[Aim of the exercise]:
Return the lines below that contain "October".

[Exercise data]:
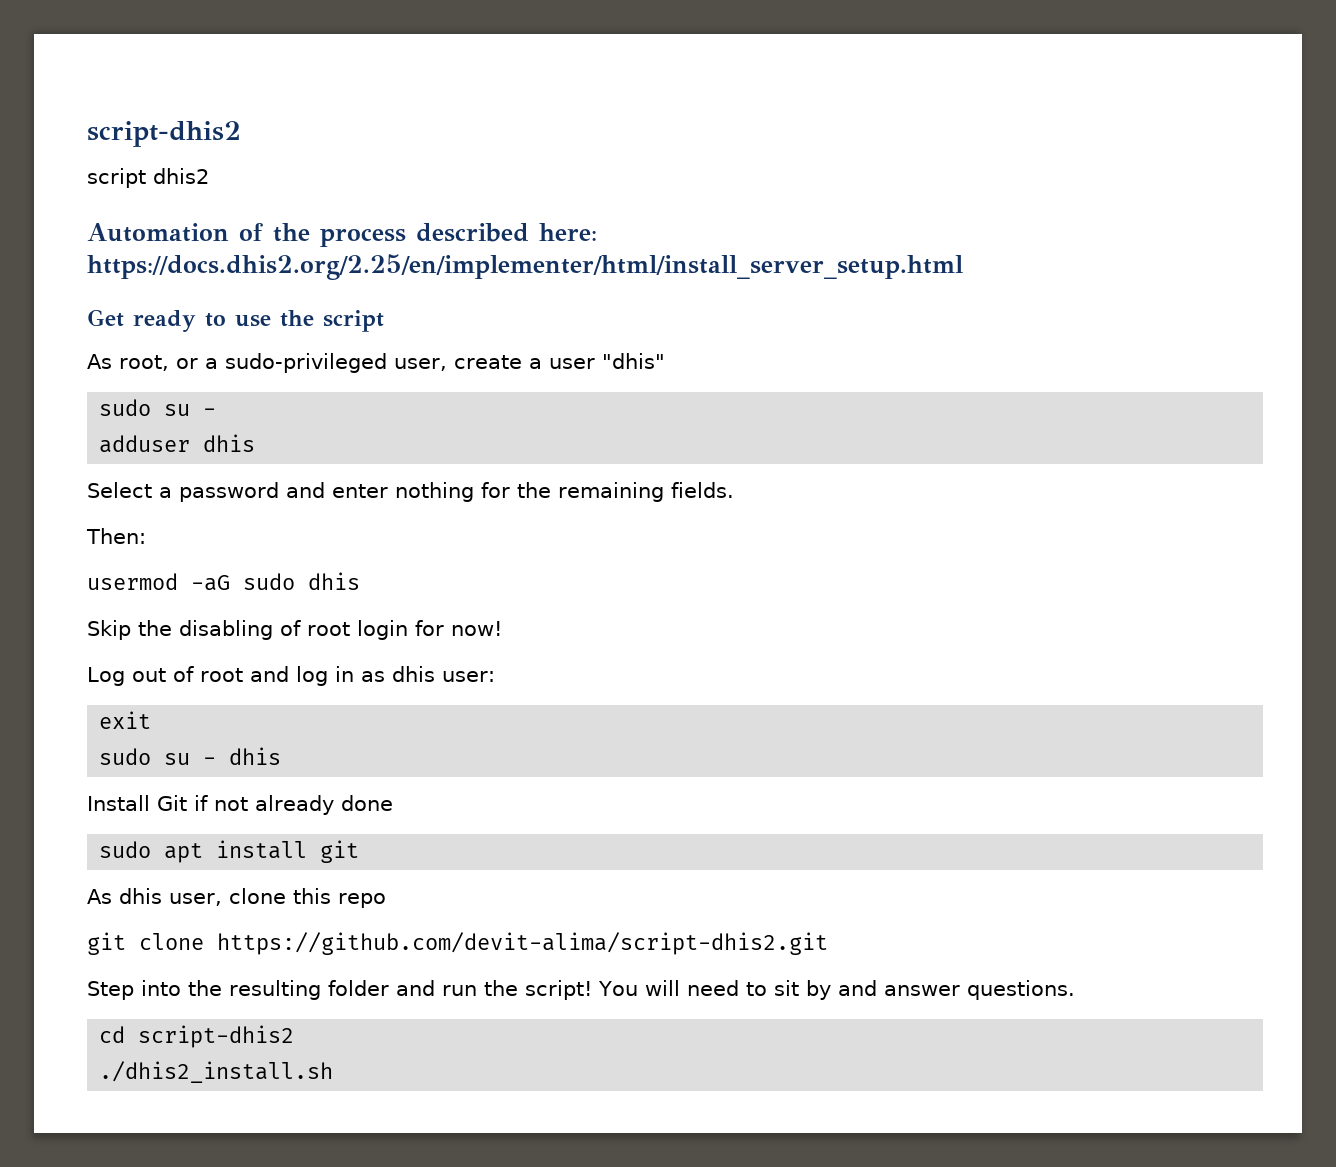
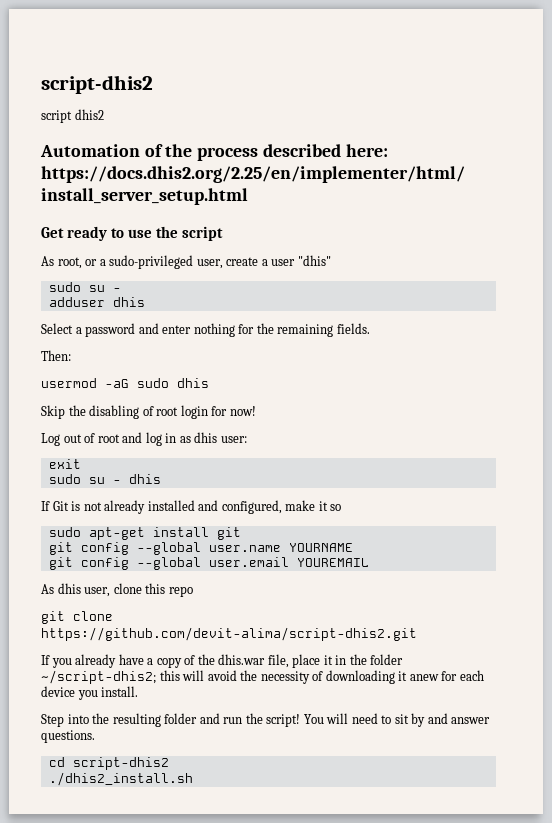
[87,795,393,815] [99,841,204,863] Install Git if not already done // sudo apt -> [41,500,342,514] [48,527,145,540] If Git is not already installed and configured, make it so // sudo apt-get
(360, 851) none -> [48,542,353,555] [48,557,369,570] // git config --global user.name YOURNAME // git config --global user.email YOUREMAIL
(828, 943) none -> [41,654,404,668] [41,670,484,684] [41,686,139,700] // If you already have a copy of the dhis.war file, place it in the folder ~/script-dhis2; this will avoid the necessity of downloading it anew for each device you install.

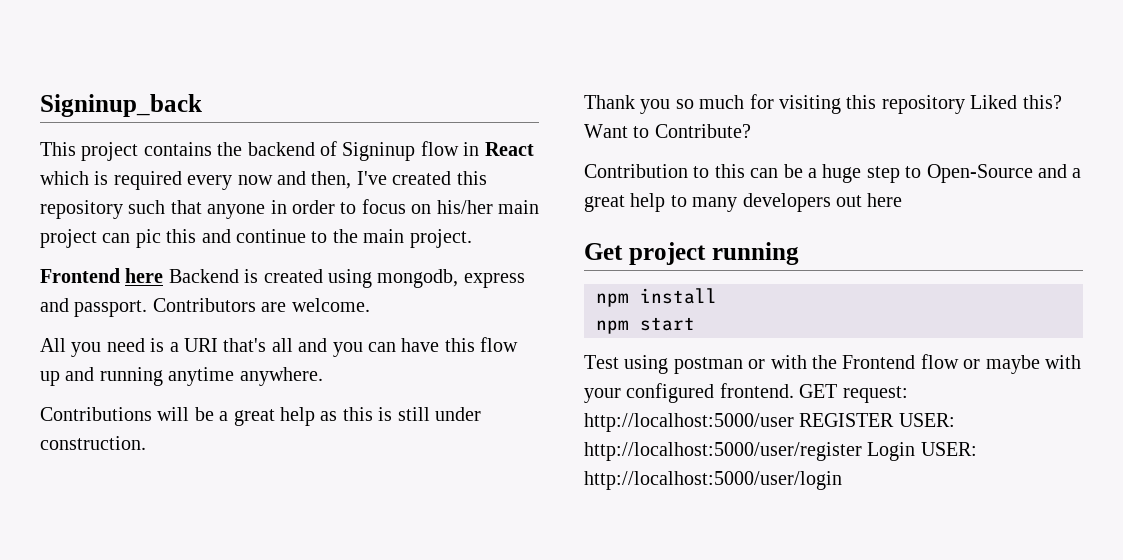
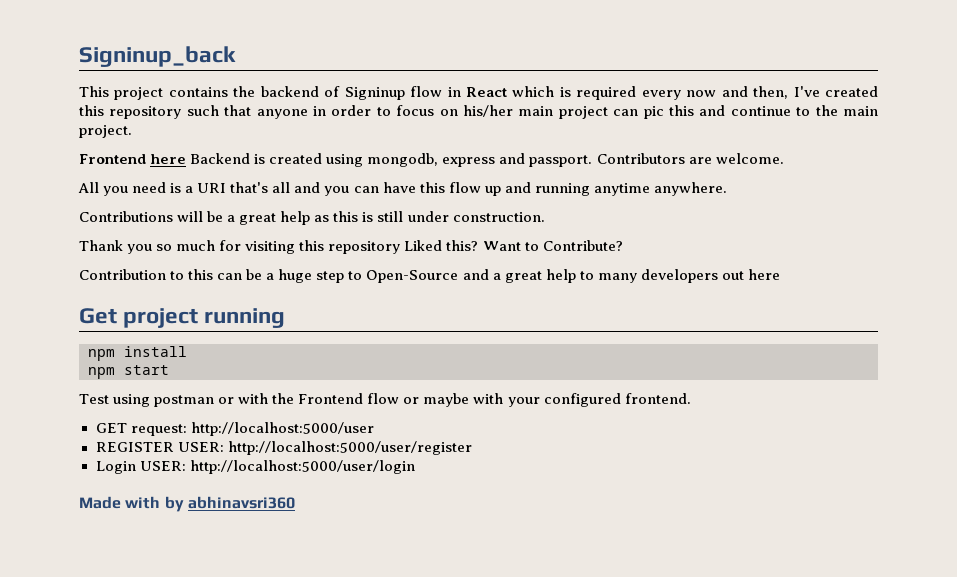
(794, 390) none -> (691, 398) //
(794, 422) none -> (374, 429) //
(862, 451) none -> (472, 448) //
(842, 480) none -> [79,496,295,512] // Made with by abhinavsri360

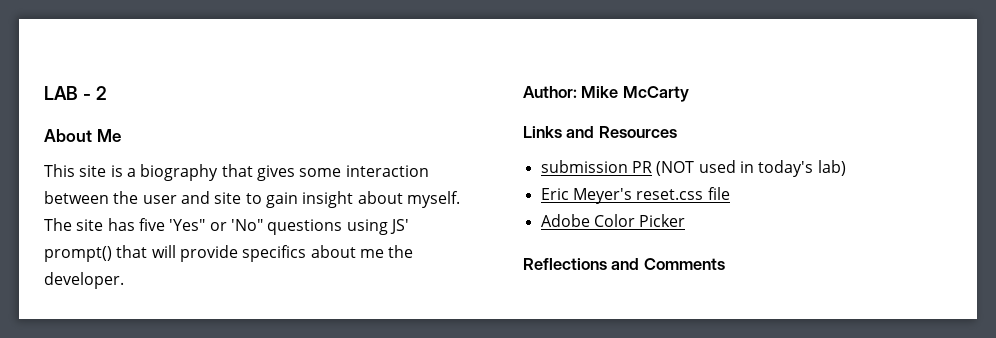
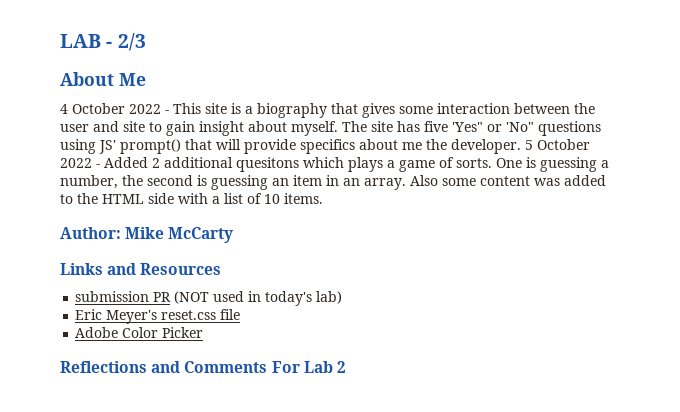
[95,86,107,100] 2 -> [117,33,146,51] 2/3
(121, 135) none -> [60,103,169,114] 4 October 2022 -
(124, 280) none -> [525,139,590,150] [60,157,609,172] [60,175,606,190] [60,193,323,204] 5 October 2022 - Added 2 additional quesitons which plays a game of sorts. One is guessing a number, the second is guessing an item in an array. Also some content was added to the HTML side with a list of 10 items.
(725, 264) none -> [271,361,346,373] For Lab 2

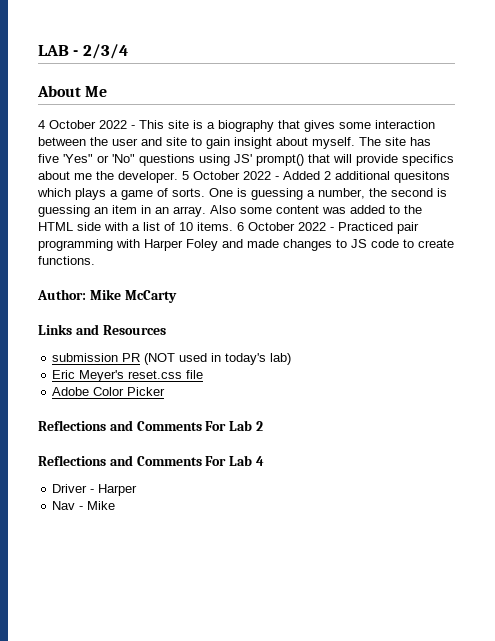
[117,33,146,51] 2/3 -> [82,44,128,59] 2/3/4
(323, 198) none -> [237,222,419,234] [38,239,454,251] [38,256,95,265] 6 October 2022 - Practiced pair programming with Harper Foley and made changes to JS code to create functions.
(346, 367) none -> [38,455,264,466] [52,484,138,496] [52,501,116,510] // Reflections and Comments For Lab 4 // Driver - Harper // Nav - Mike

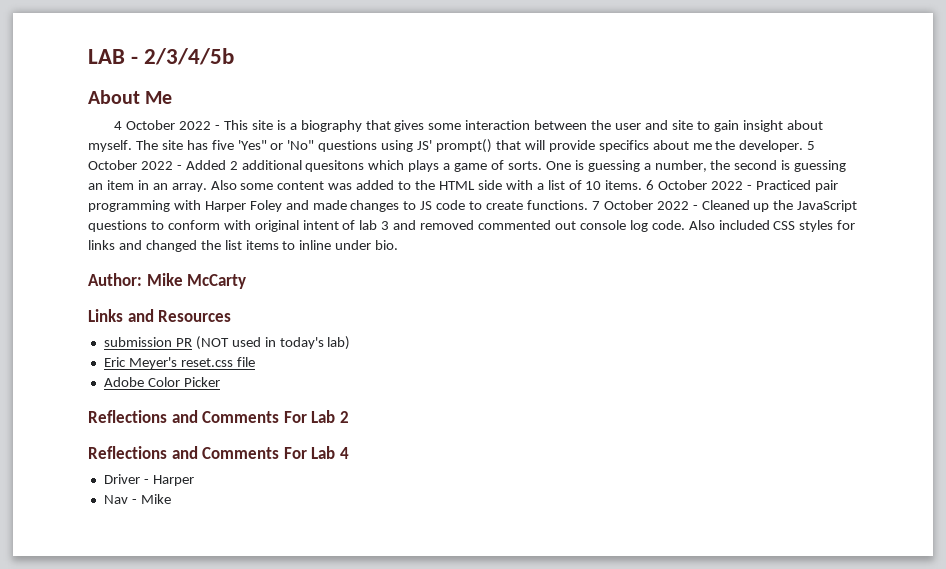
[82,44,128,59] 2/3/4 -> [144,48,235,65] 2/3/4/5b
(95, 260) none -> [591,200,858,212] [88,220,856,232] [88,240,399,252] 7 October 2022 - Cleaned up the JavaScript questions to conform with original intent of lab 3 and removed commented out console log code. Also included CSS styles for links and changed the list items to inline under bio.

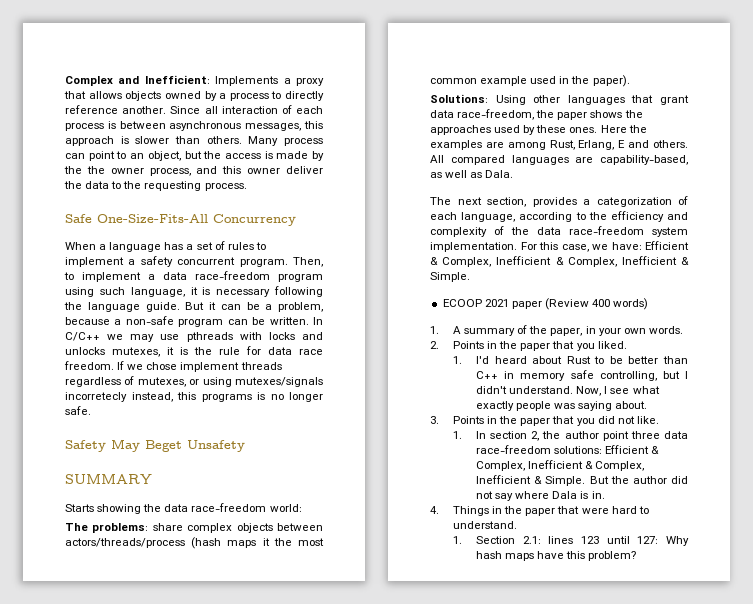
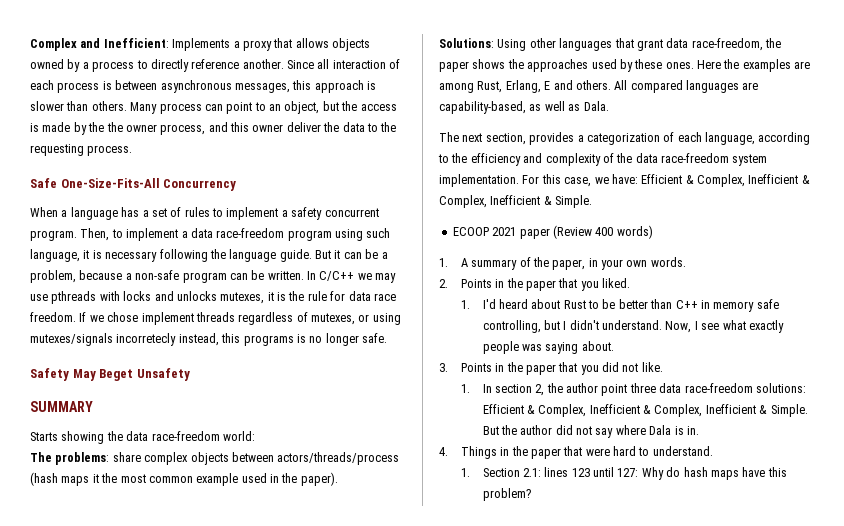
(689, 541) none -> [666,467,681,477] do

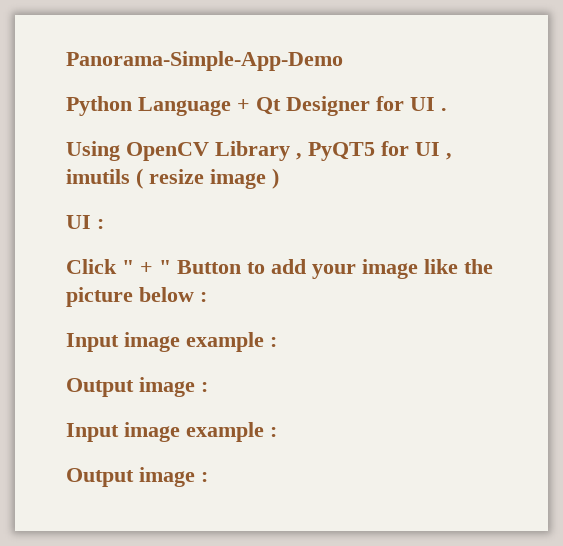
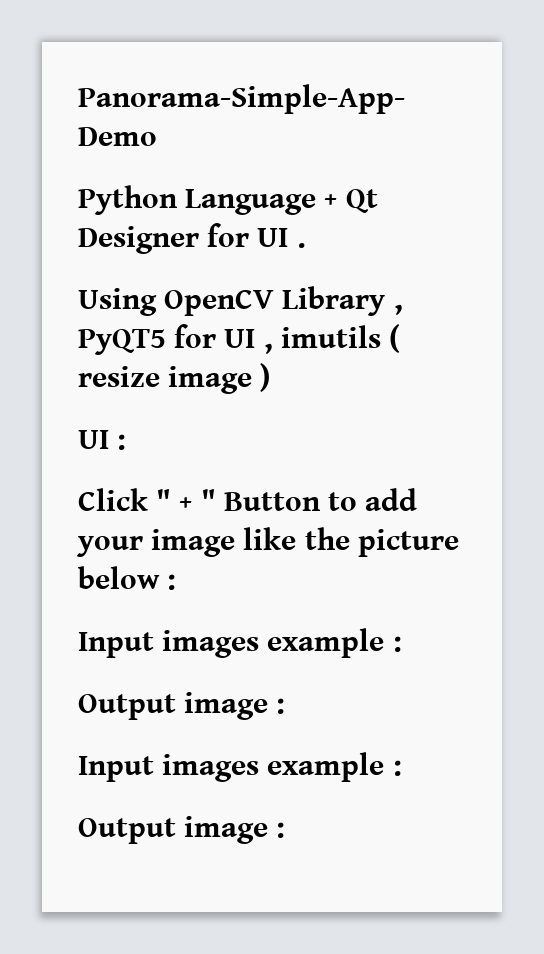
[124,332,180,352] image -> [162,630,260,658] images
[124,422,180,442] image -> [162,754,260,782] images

[Expected answer]:
(121, 135) none -> [60,103,169,114] 4 October 2022 -
(124, 280) none -> [525,139,590,150] [60,157,609,172] [60,175,606,190] [60,193,323,204] 5 October 2022 - Added 2 additional quesitons which plays a game of sorts. One is guessing a number, the second is guessing an item in an array. Also some content was added to the HTML side with a list of 10 items.
(323, 198) none -> [237,222,419,234] [38,239,454,251] [38,256,95,265] 6 October 2022 - Practiced pair programming with Harper Foley and made changes to JS code to create functions.
(95, 260) none -> [591,200,858,212] [88,220,856,232] [88,240,399,252] 7 October 2022 - Cleaned up the JavaScript questions to conform with original intent of lab 3 and removed commented out console log code. Also included CSS styles for links and changed the list items to inline under bio.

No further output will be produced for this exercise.